The NSA is in hot water again, but it is not doing anything different from what it was doing in the Bush years — under the authorities Republicans and conservatives won in the bruising battles over reauthorizing the PATRIOT Act and overhauling FISA. It is still collecting telephone-usage records (“metadata”) on millions of Americans (though not the content of their conversations). It is broadly targeting the communications of non-Americans outside the United States for surveillance — though some domestic American communications may inadvertently be picked up because the surveillance involves vacuuming up traffic as it zooms across U.S.-based servers.
There are significant judicial and legislative checks written into the relevant PATRIOT Act and FISA statutes to shield Americans from further government prying — the government’s acquisition of your data does not mean your data are being scrutinized. But belaboring these safeguards would miss the point. The brute fact is that public support for even the trivial degree of prying we now know about is cratering. Americans simply do not trust a government that has proved itself untrustworthy to refrain from abusing the system.
There are two reasons for this. First, by lopsided margins, Americans supported broad executive discretion in carrying out PATRIOT Act and FISA powers because we believed doing so was a wartime necessity. President Obama has now told us the war is over. After paying some lip service to the importance of the NSA programs, our reluctant commander-in-chief has mostly been AWOL as the debate rages. But that’s not the half of it. By summarily pronouncing the end of the war, he undermines the rationale for tolerating the programs in the first place.
It might conceivably be possible for a national-security Right to overcome that obstacle. After all, the enemy is still fighting — hard. Militant jihadists are still trying to commit mass murder. A couple of them did just that in Boston only two months ago. But that brings us to reason No. 2, that dog whose bark has gone silent.
There is no longer a dominant national-security Right. As many of us within the old national-security Right warned, it was a gargantuan error to link national security with the promotion of “Islamic democracy.” That initiative is now understandably seen as the empowerment of anti-American Islamists — it has degraded our security, and the credibility of its champions has duly suffered. Beyond that, Obama’s serial abuses of executive power, culminating (so far) in the IRS scandal, have raised the stock of libertarians, very much at the expense of security hawks.
Think about how dramatically things have changed in just two months. After the April 15 Boston Marathon bombing, many on the right were outraged when the surviving jihadist was whisked into civilian court right after capture. Notwithstanding that he is an American citizen and that the case for categorizing him as an enemy combatant is thin (to say the least), there was clamor for the executive branch to detain him as a war prisoner. Yet today, June 15, after a torrent of Obama abuses of power, some of the same conservative voices now demand that wartime national-security programs be dismantled and that the courts assume active management of foreign intelligence gathering.

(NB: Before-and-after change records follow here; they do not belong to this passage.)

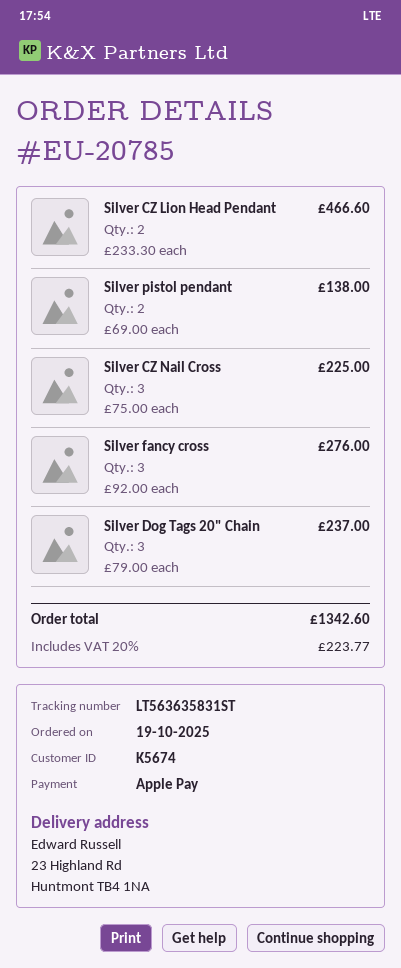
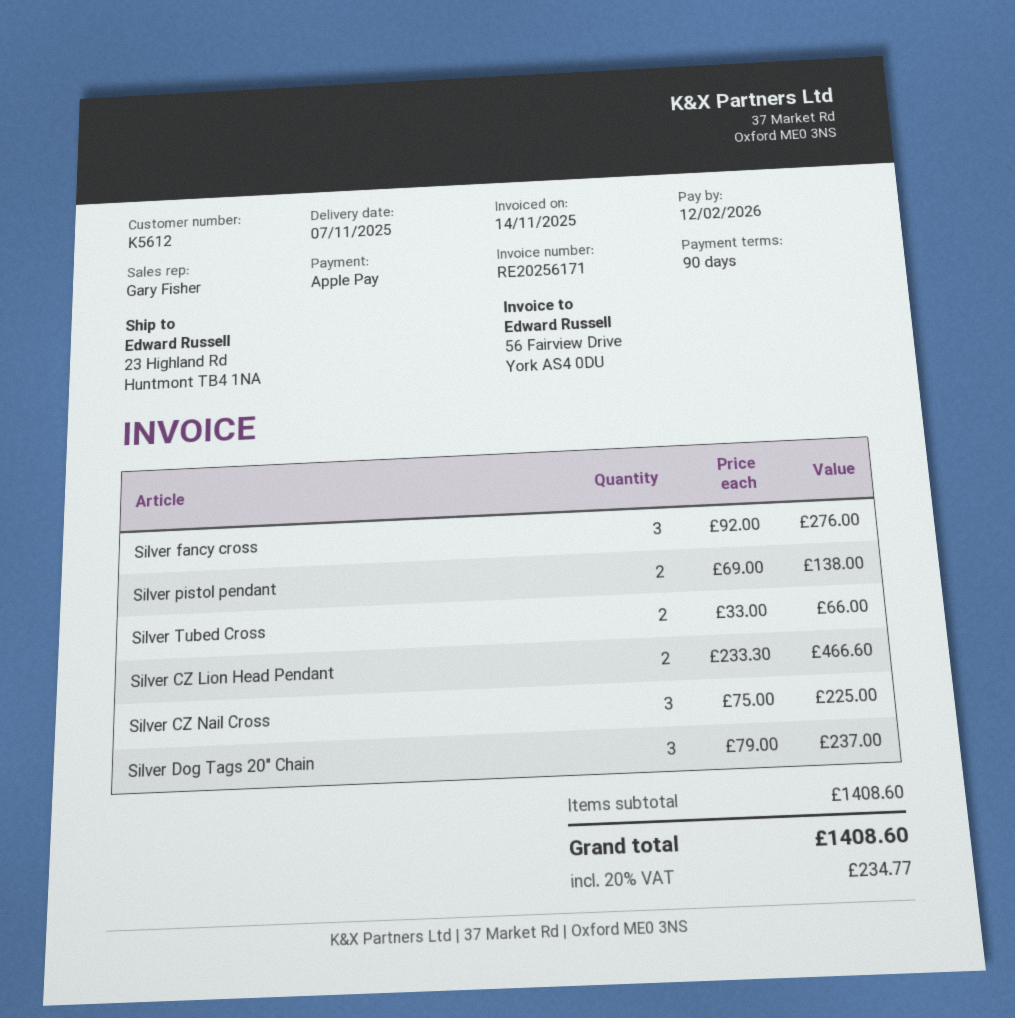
customer number: K5674 -> K5612
Silver Tubed Cross: none -> 2 x 33.00 = 66.00
tax: 20% = 223.77 -> 20% = 234.77
total: 1342.60 -> 1408.60

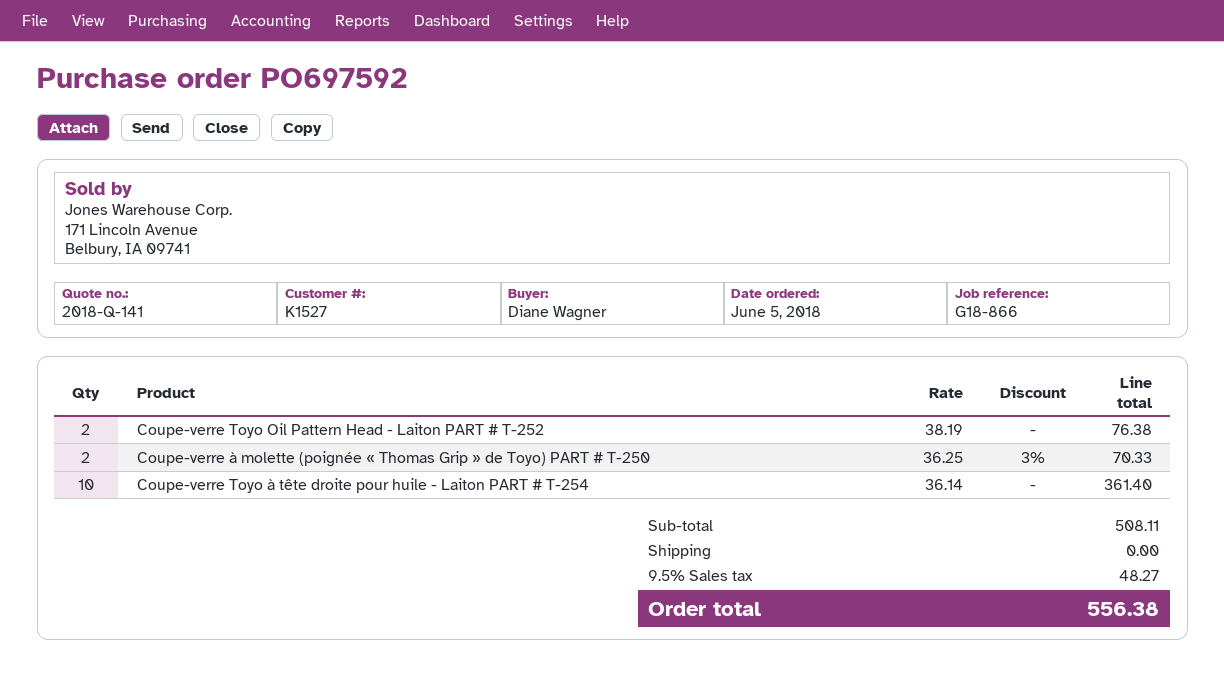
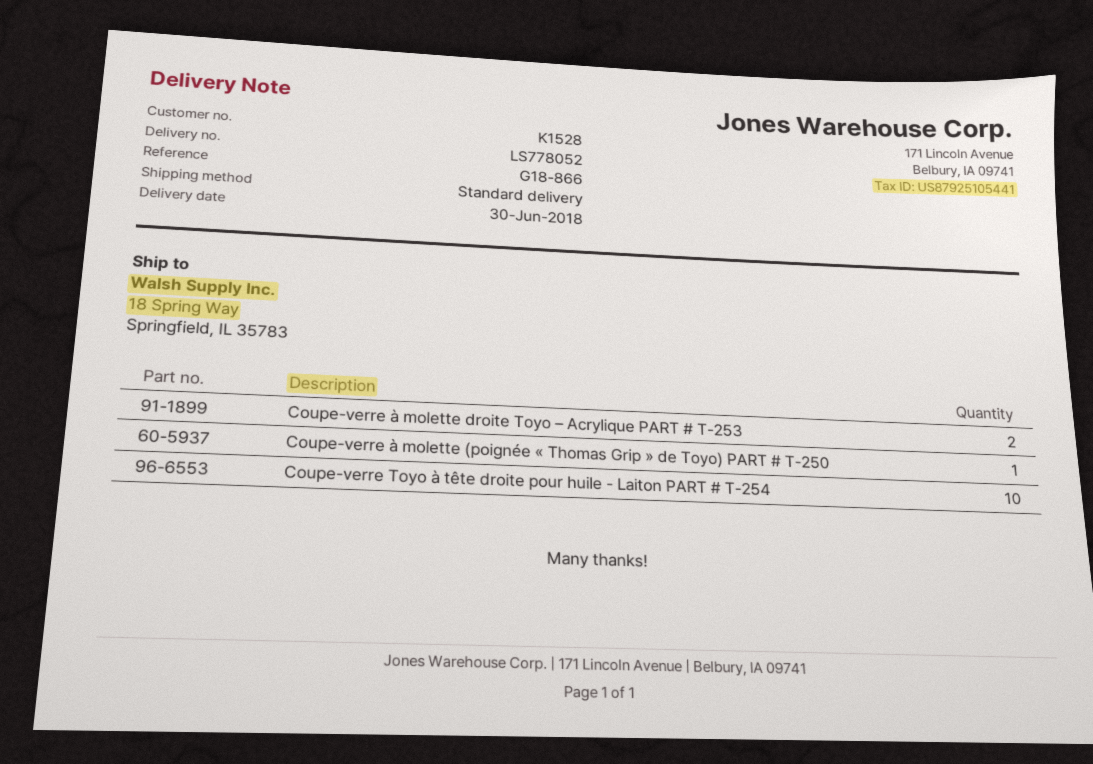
customer number: K1527 -> K1528
Coupe-verre Toyo Oil Pattern Head - Laiton PART # T-252: 2 -> none
Coupe-verre à molette (poignée « Thomas Grip » de Toyo) PART # T-250: 2 -> 1
Coupe-verre à molette droite Toyo – Acrylique PART # T-253: none -> 2

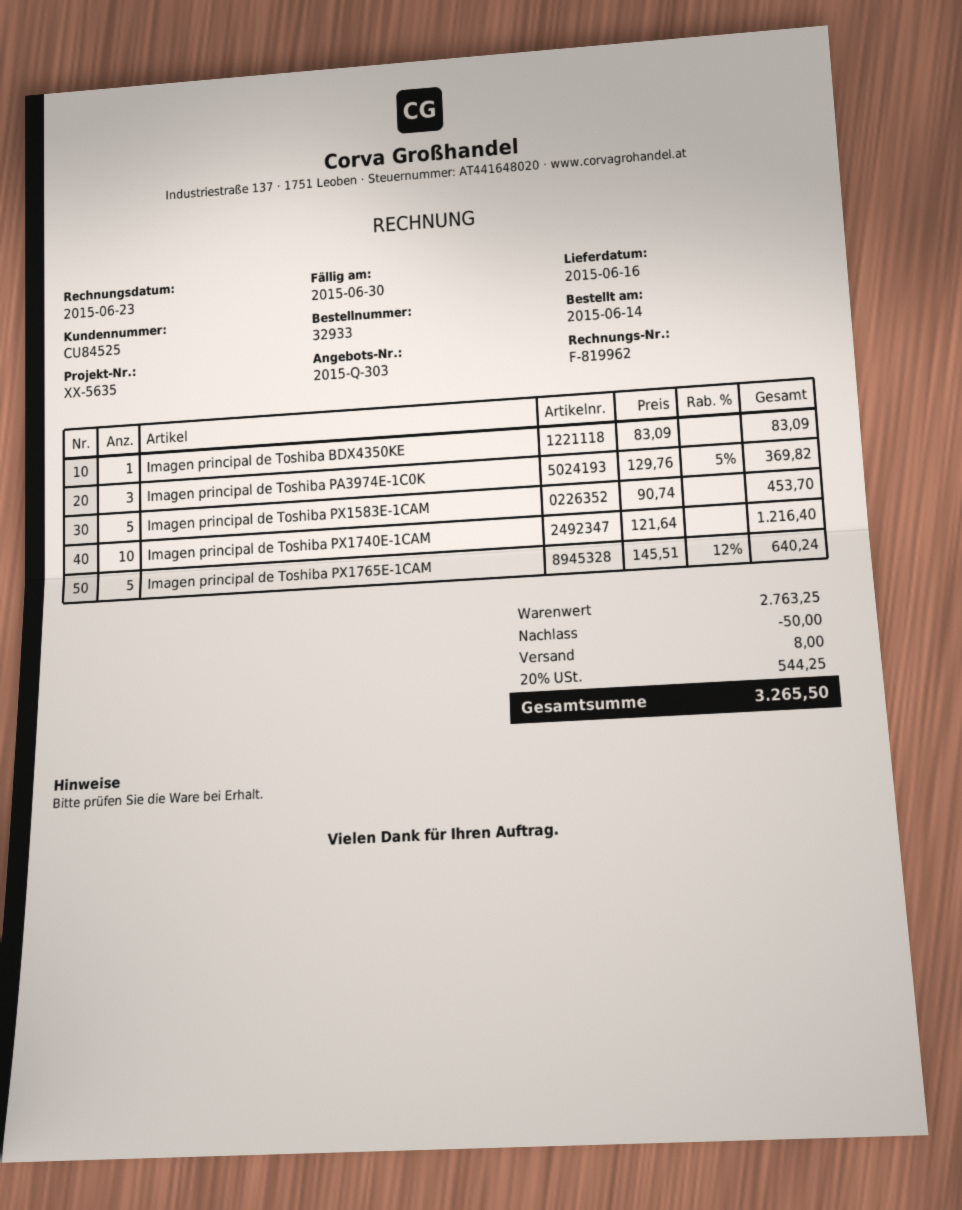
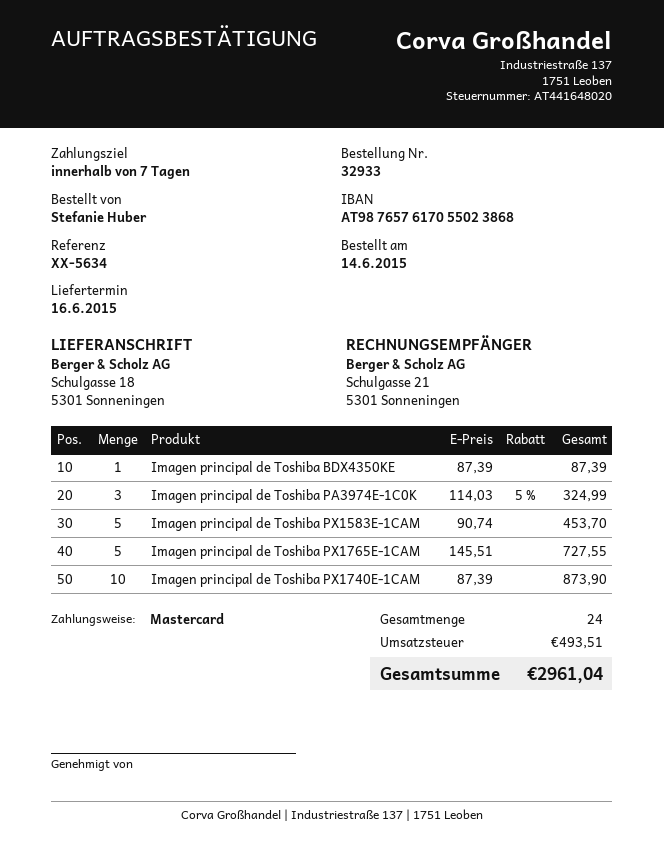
reference: XX-5635 -> XX-5634
Imagen principal de Toshiba BDX4350KE: 1 x 83.09 = 83.09 -> 1 x 87.39 = 87.39
Imagen principal de Toshiba PA3974E-1C0K: 3 x 129.76 - 5% = 369.82 -> 3 x 114.03 - 5% = 324.99
Imagen principal de Toshiba PX1740E-1CAM: 10 x 121.64 = 1216.40 -> 10 x 87.39 = 873.90
Imagen principal de Toshiba PX1765E-1CAM: 5 x 145.51 - 12% = 640.24 -> 5 x 145.51 = 727.55
discount: 50.00 -> none
shipping: 8.00 -> none
tax: 544.25 -> 493.51
total: 3265.50 -> 2961.04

To stem this tide would require a spirited defense of executive power. With the national-security Right collapsing into an anti-Obama Right, that dog won’t bark. Thus, the American war effort is at an end — just as the president told us he wanted it to be three weeks ago. By suddenly renouncing executive war power, Obama’s most dogged opponents have ironically helped him achieve one of his top objectives.
Here is the thing, though: Even if we’re done with the jihad, it is not done with us — not by a long shot. Therefore, it is no less delusional to forfeit the national-security arsenal essential for waging the war than it was for Obama to forfeit the war itself. I fear learning that lesson will prove very painful.